(Data):
■ ■ ■ ■ ■
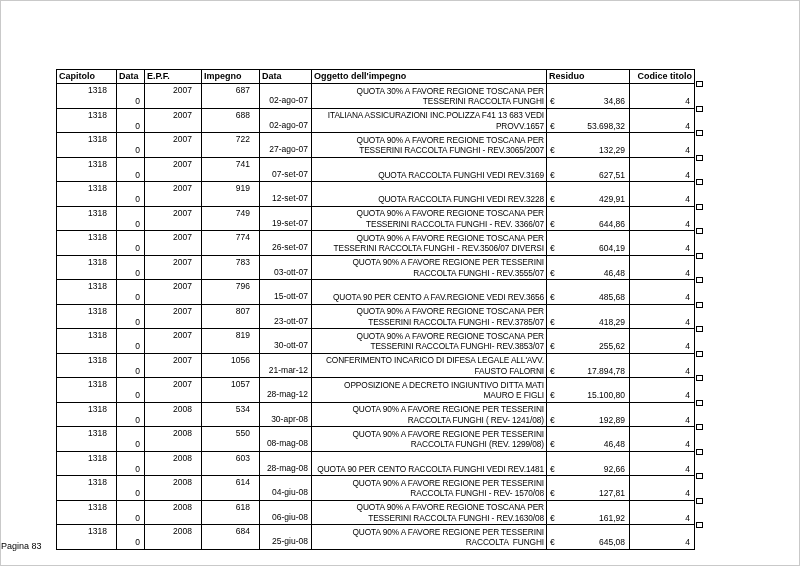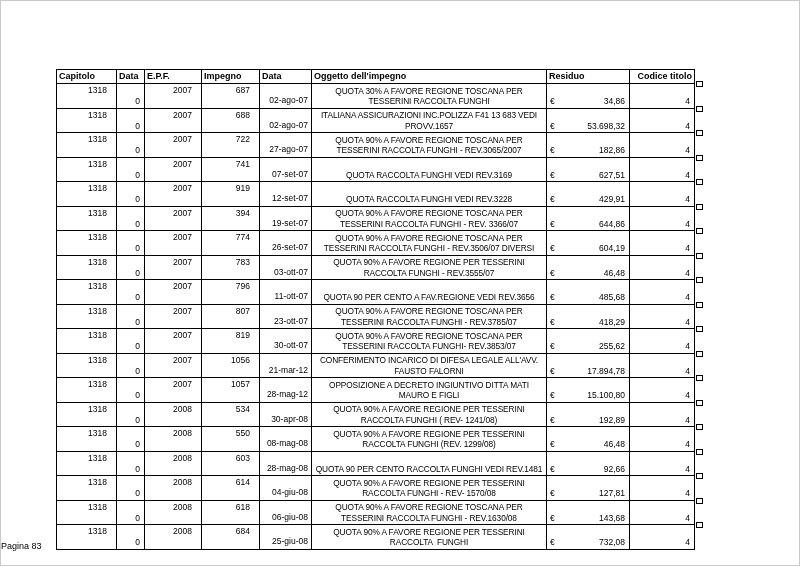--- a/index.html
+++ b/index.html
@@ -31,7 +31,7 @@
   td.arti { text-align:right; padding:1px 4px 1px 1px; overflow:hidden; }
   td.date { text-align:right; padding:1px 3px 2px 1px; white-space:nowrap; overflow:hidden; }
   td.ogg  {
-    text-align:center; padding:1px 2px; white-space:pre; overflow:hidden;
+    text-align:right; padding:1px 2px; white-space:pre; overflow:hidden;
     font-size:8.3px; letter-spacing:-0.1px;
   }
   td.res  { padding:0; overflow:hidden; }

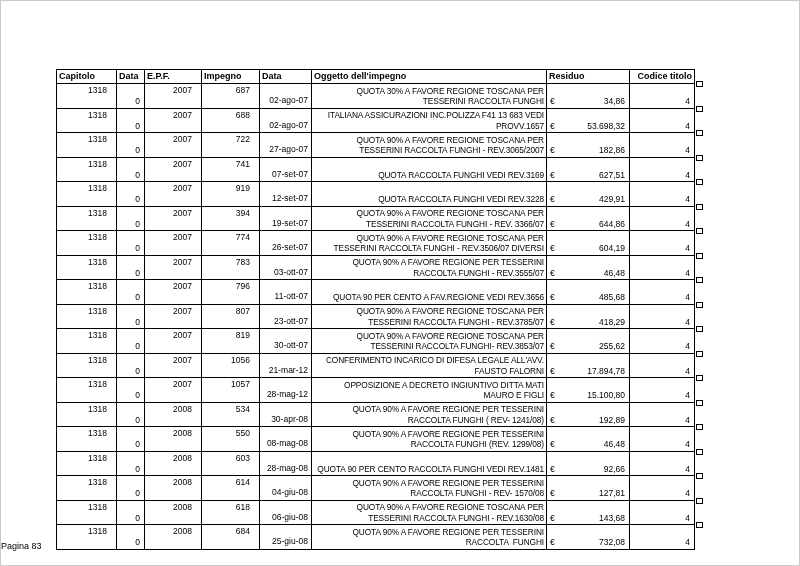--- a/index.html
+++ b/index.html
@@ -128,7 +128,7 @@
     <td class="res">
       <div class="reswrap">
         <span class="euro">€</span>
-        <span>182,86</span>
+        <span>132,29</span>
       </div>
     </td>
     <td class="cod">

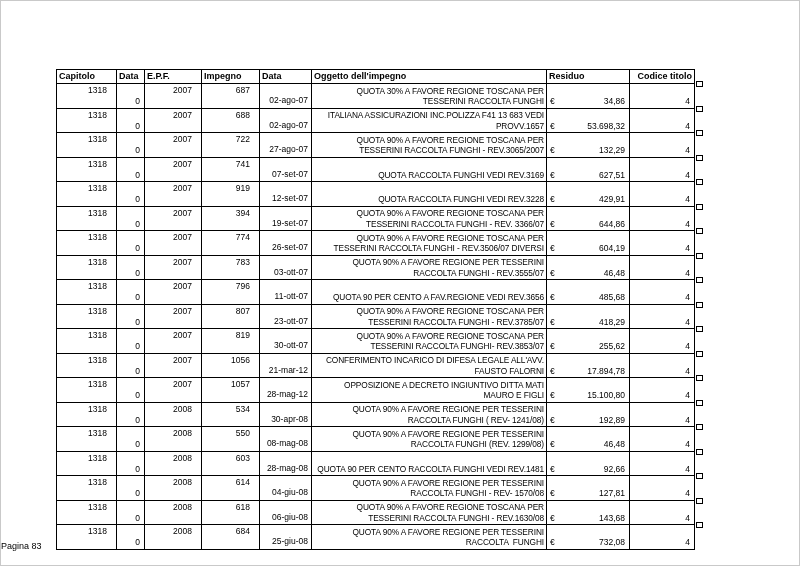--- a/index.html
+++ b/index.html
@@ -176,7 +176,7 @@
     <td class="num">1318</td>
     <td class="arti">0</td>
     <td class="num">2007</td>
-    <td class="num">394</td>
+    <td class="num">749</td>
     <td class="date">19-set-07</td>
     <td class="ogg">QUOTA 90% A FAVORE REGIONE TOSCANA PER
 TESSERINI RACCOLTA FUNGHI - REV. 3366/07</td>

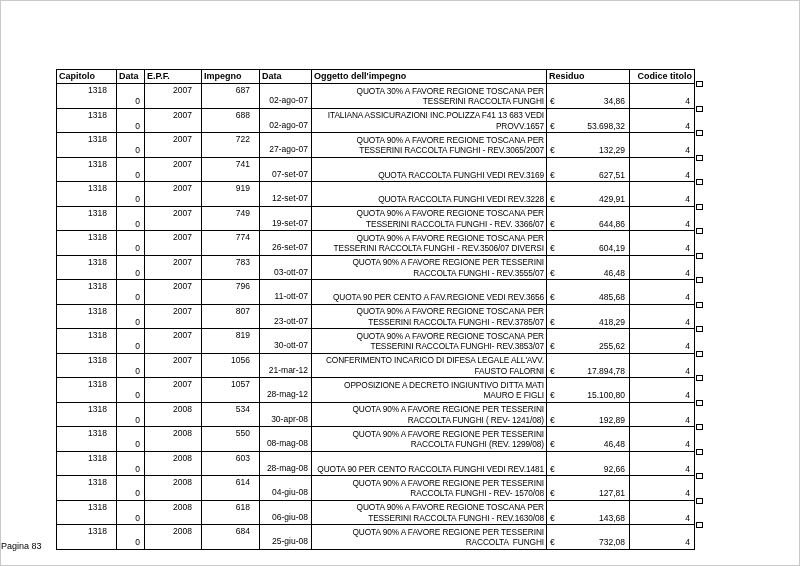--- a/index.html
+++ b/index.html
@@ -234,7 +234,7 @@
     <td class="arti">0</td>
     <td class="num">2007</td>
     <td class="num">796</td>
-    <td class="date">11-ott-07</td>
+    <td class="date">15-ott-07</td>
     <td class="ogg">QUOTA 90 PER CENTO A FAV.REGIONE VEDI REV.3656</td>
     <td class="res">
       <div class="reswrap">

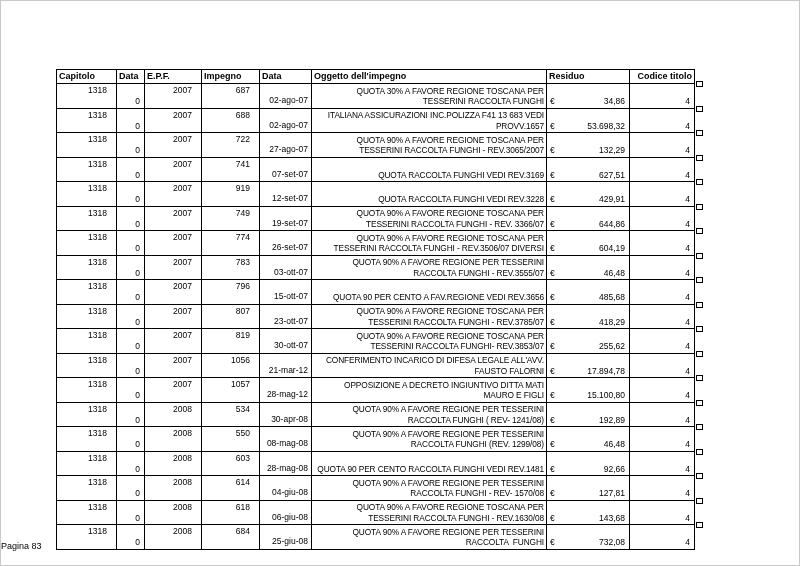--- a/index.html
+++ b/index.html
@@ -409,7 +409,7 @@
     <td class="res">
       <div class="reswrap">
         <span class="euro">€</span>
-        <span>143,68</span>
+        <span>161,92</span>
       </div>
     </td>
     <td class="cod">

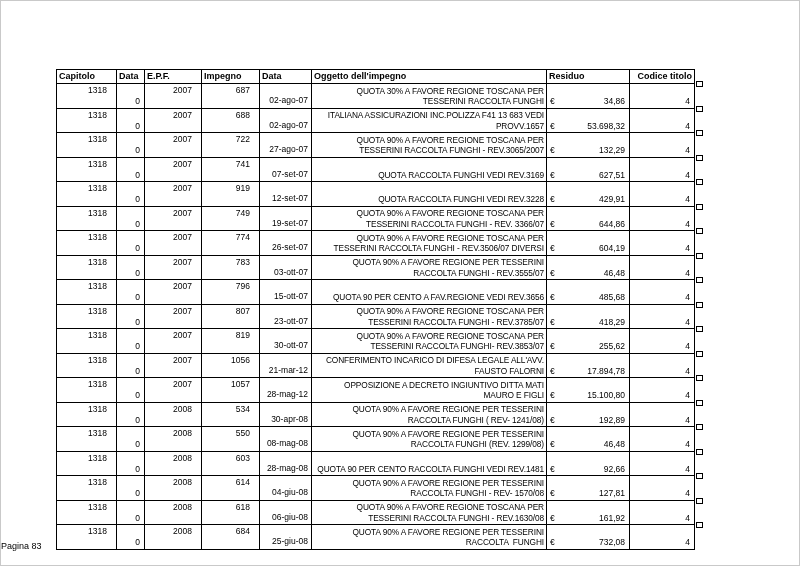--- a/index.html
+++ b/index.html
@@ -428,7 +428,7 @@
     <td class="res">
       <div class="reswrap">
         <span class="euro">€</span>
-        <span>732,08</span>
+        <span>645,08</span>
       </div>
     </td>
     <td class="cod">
■ ■ ■ ■ ■
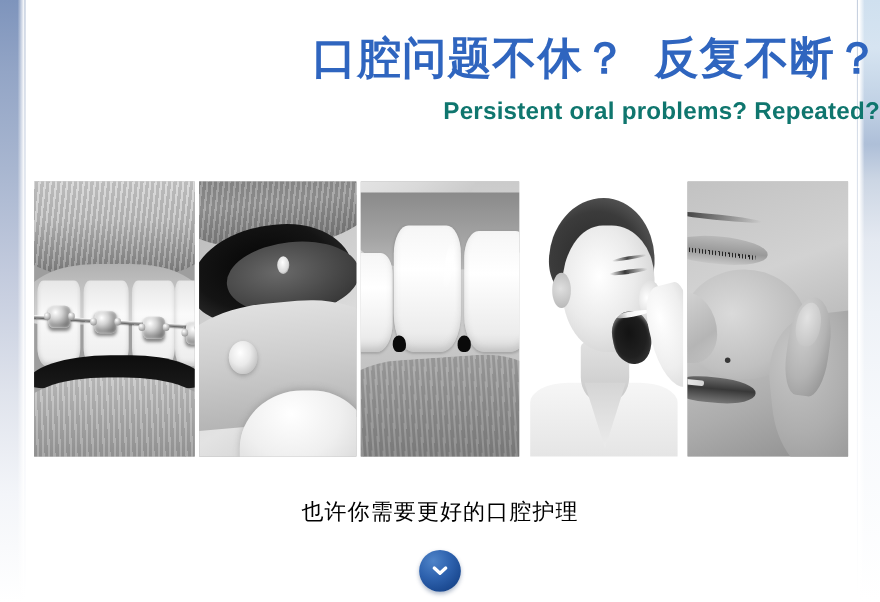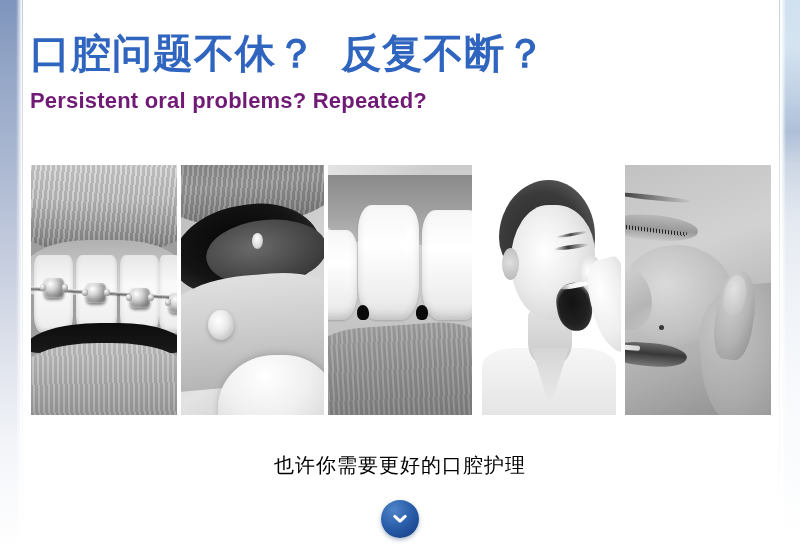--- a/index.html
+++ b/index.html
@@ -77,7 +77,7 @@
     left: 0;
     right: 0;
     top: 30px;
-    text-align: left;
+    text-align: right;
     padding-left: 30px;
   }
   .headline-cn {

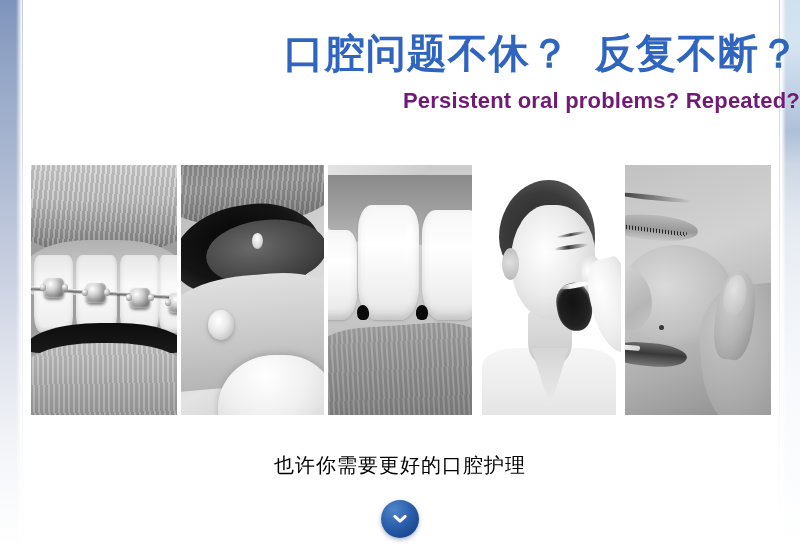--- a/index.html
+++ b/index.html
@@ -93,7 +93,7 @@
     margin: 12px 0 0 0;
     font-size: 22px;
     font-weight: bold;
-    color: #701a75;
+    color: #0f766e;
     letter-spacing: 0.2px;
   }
■ ■ ■ ■ ■
(Assigned task): Where the string "QUOTA" appears in a line of the listing, copy that line.

(Response to the task):
     <td class="ogg">QUOTA 90% A FAVORE REGIONE TOSCANA PER
     <td class="ogg">QUOTA 90 PER CENTO A FAV.REGIONE VEDI REV.3656</td>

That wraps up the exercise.